Exercise objective: Every line from the one containing "shipping: 34.97 -> 0.00" through the end of the data is to be copied exactly, and nothing outside that range.

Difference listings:
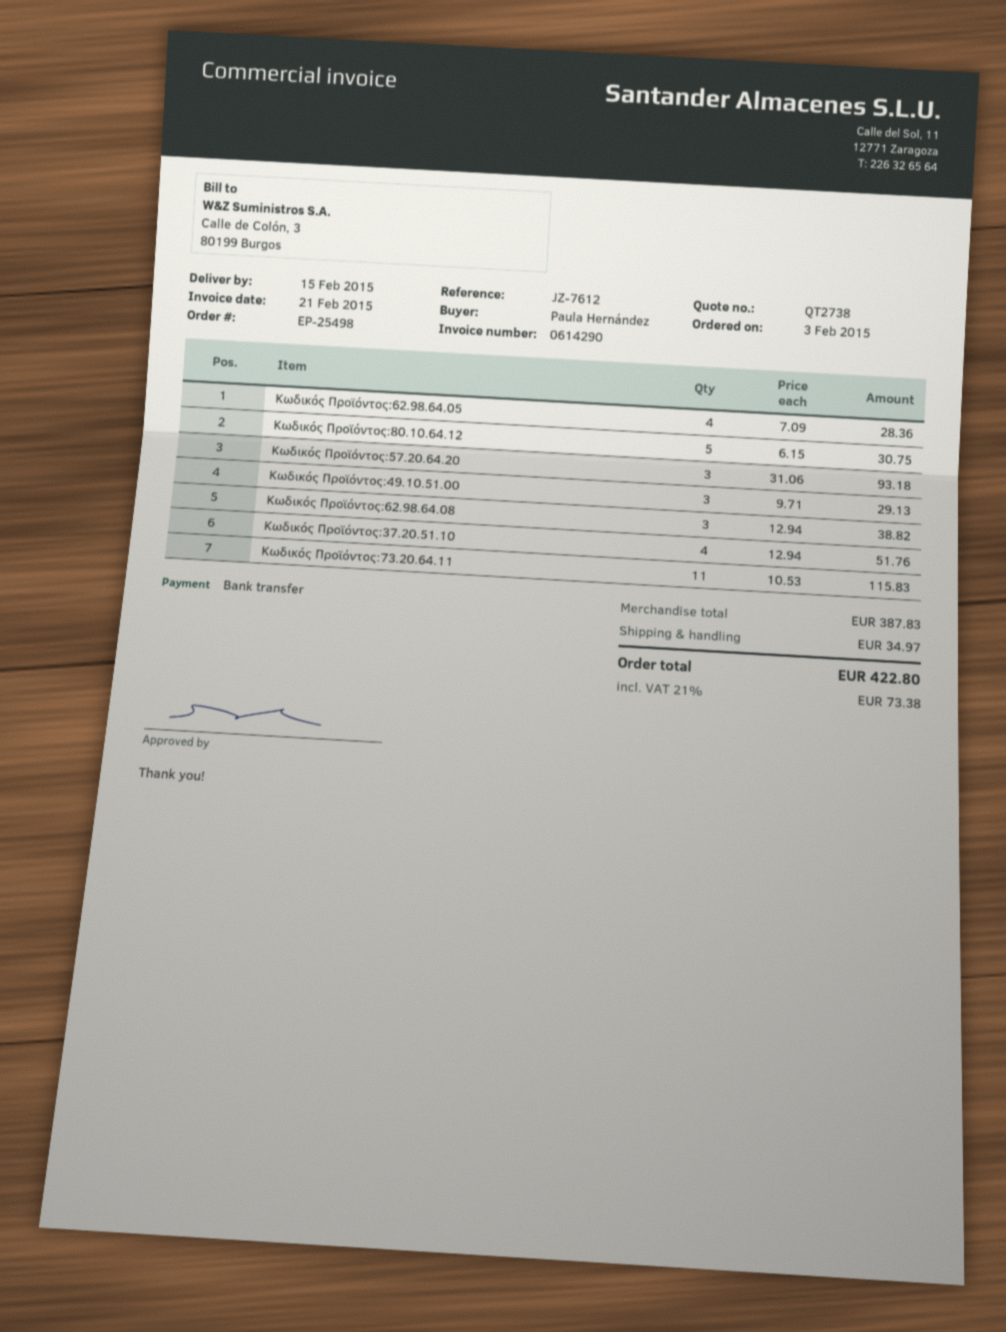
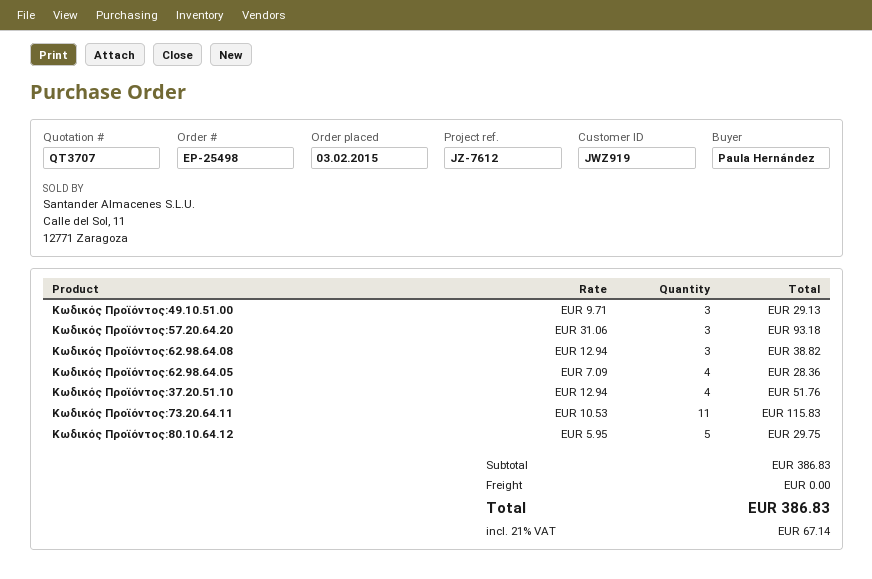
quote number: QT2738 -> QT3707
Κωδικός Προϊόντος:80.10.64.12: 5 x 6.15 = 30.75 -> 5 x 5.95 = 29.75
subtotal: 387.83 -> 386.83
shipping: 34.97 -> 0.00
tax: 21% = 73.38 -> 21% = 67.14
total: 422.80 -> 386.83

Answer space:
shipping: 34.97 -> 0.00
tax: 21% = 73.38 -> 21% = 67.14
total: 422.80 -> 386.83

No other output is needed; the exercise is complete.